** Opening The input block **

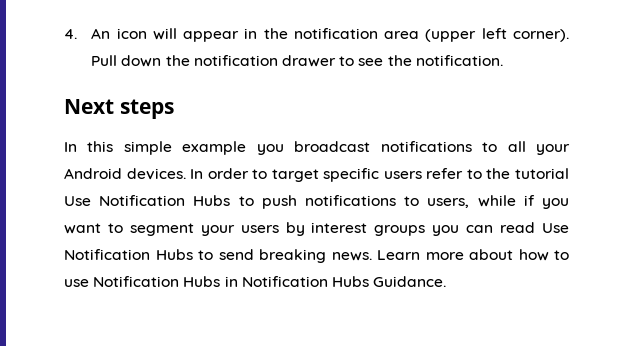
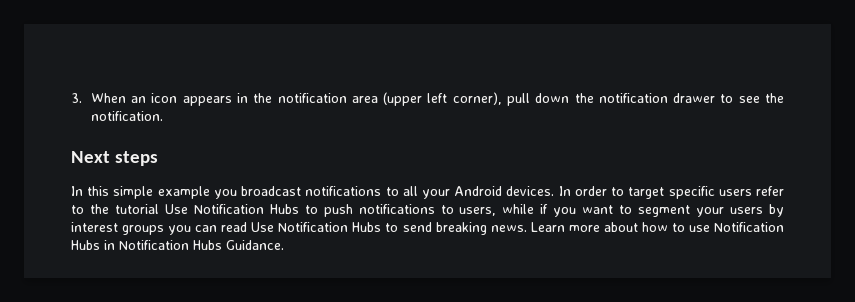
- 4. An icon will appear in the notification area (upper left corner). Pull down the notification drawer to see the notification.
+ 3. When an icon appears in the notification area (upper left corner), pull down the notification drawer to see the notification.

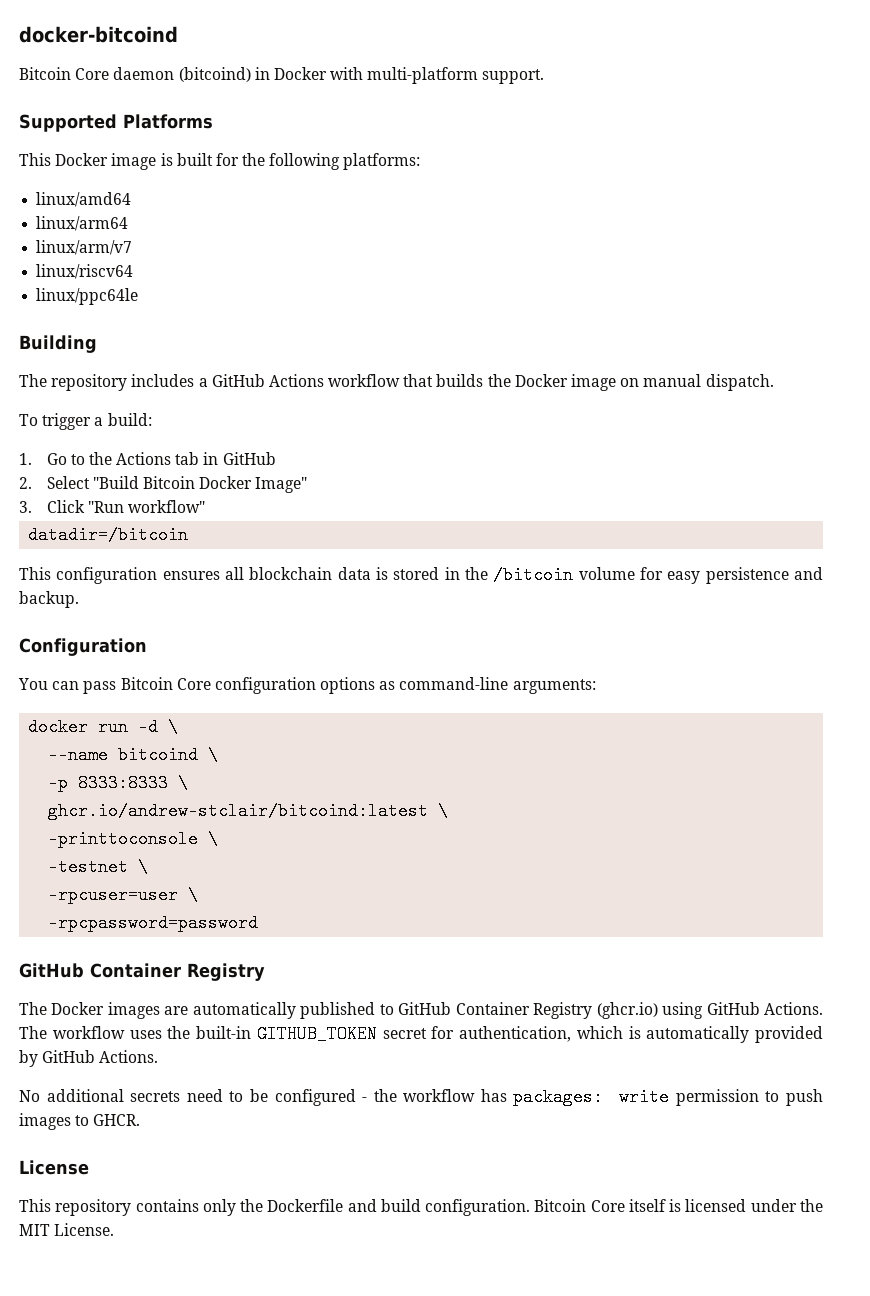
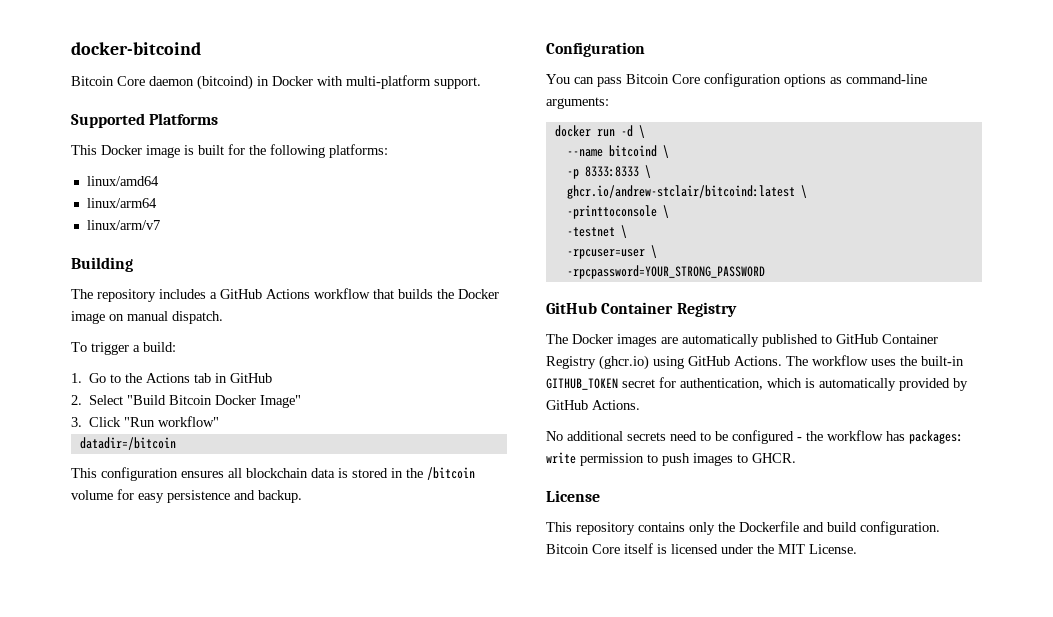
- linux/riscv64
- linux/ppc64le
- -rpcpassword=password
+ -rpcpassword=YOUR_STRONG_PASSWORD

** Closing The input block **

Task goal>
Repeat exactly the lines from the one containing "- -rpcpassword=password" to the end of the records.

Answer to the problem>
- -rpcpassword=password
+ -rpcpassword=YOUR_STRONG_PASSWORD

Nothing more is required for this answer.